Tym samym Lakers są 0-4 na starcie pierwszy raz od sezonu 1957/58, kiedy jeszcze ich organizacja była zlokalizowana w Minneapolis.
– Musimy pozostać na swoim kursie. Nadal mamy wiele rzeczy do poprawienia, ale idziemy w dobrym kierunku – mówił Bryant, który chyba jednak trochę zaklina rzeczywistość i do końca nie widzi słabego potencjału swoich kolegów.
Dodatkowo problemem w Lakers jest plaga kontuzji. Wystarczy przypomnieć, że z całego sezonu wyłączony jest Steve Nash (problemy z plecami), Julius Randle (złamana noga), Nick Young ciągle nie jest gotowy do gry po kontuzji kciuka, podobnie jak Ryan Kelly (prawe ścięgno udowe).
Na słowa uznania w zespole gości zasłużył Jordan Hill, zdobywca 23 punktów i pięciu zbiórek. To on wraz z Bryantem naprzemiennie starali się trzymać swoją drużynę w grze.
Ciekawostki:
– Harrison Barnes zaliczył 15 punktów i 4 zbiórki drugi mecz z rzędu rozpoczynając w pierwszej piątce na pozycji niskiego skrzydłowego zamiast Andre Iguodali. Ten drugi wchodząc z ławki miał 9 punktów, 6 asyst i 4 zbiórki.
– Poprzedni rekord punktowy Thompsona wynosił 38 oczek i został ustanowiony w zeszłym sezonie na własnym parkiecie w meczu przeciwko… Lakers.
– To był dopiero drugi raz, kiedy w jednym meczu Klay Thompson i Stephen Curry mieli powyżej 30 punktów.
***
Los Angeles Lakers – Golden State Warriors 104:127 (35:29, 20:32, 31:32, 18:34)
Los Angeles Lakers: K. Bryant 28 (pkt.), J. Hill 23, W. Johnson 15, E. Davis 13, C. Boozer 9, J. Lin 6, R. Sacre 4, J. Clarkson 3, W. Ellington 2, R. Price 1, X. Henry 0
Golden State Warriors: K. Thompson 41 (pkt.), S. Curry 31 (10 as.), H. Barnes 15, D. Green 9, L. Barbosa 9, A. Iguodala 9, A. Bogut 6, F. Ezeli 3, M. Speights 2, S. Livingston 2, J. Holiday 0
W pierwszym zdaniu jest błąd. GSW grali u siebie.
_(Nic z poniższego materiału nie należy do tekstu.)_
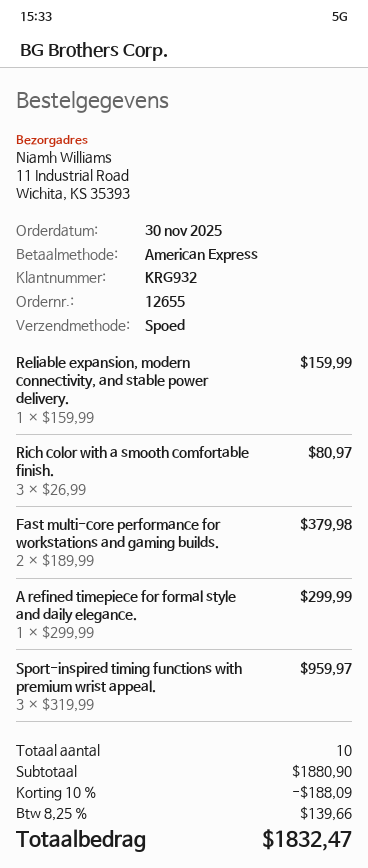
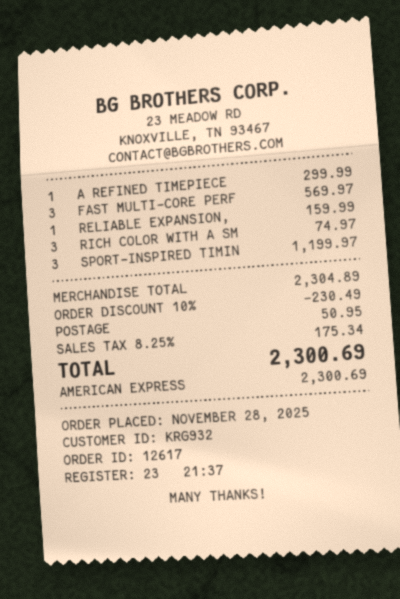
order number: 12655 -> 12617
order date: 2025-11-30 -> 2025-11-28
Rich color with a smooth comfortable finish.: 3 for 80.97 -> 3 for 74.97
Fast multi-core performance for workstations and gaming builds.: 2 for 379.98 -> 3 for 569.97
Sport-inspired timing functions with premium wrist appeal.: 3 for 959.97 -> 3 for 1199.97
subtotal: 1880.90 -> 2304.89
discount: 10% = 188.09 -> 10% = 230.49
shipping: none -> 50.95
tax: 8.25% = 139.66 -> 8.25% = 175.34
total: 1832.47 -> 2300.69

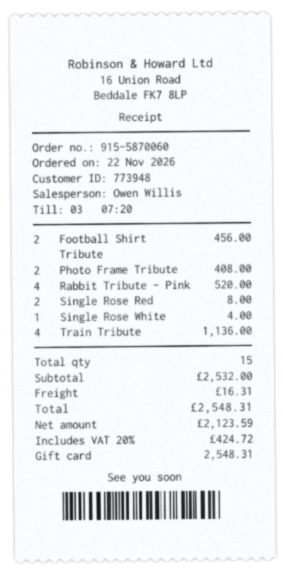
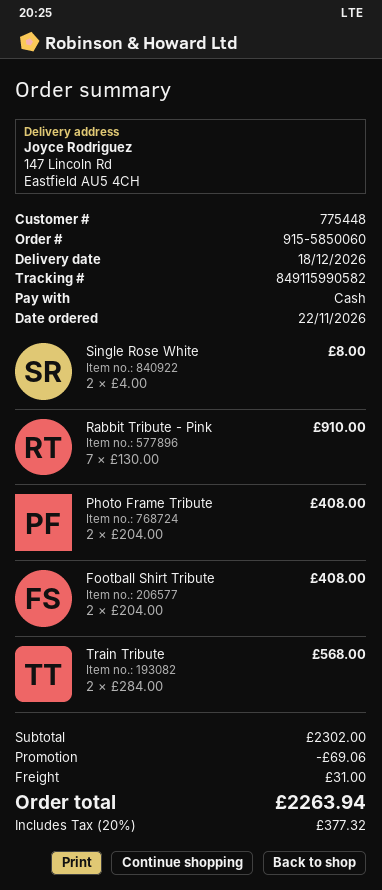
order number: 915-5870060 -> 915-5850060
customer number: 773948 -> 775448
payment method: gift card -> cash
Football Shirt Tribute: 2 for 456.00 -> 2 for 408.00
Rabbit Tribute - Pink: 4 for 520.00 -> 7 for 910.00
Single Rose Red: 2 for 8.00 -> none
Single Rose White: 1 for 4.00 -> 2 for 8.00
Train Tribute: 4 for 1136.00 -> 2 for 568.00
subtotal: 2532.00 -> 2302.00
discount: none -> 69.06
shipping: 16.31 -> 31.00
tax: 20% = 424.72 -> 20% = 377.32
total: 2548.31 -> 2263.94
Ja jako kibic Lakers cieszę się z porażki bo dzięki temu jest bliżej obrony picku (chroniony w top5).
Dzięki za czujność. Nie wiem, co mi się wkręciło, że mecz był w LA
Jest z czego się cieszyć że drużyna gra wielkie nic i tak będzie przez najbliższe lata a draft wiele nie pomoże
@hades
A co według Ciebie jest lepsze: najgorszy bilans w lidze i największe szanse na #1 czy może bilans +/- 12 drużyny konferencji i strata picku? Sory ale ja wolę dostać pick w TOP5 niż nie mieć tego picku i nie mieć również PO (bo chyba tylko głupcy w to wierzą).
Lakersi idą na rekord :)
Brawo Warriors, oby ten rok był przełomowy.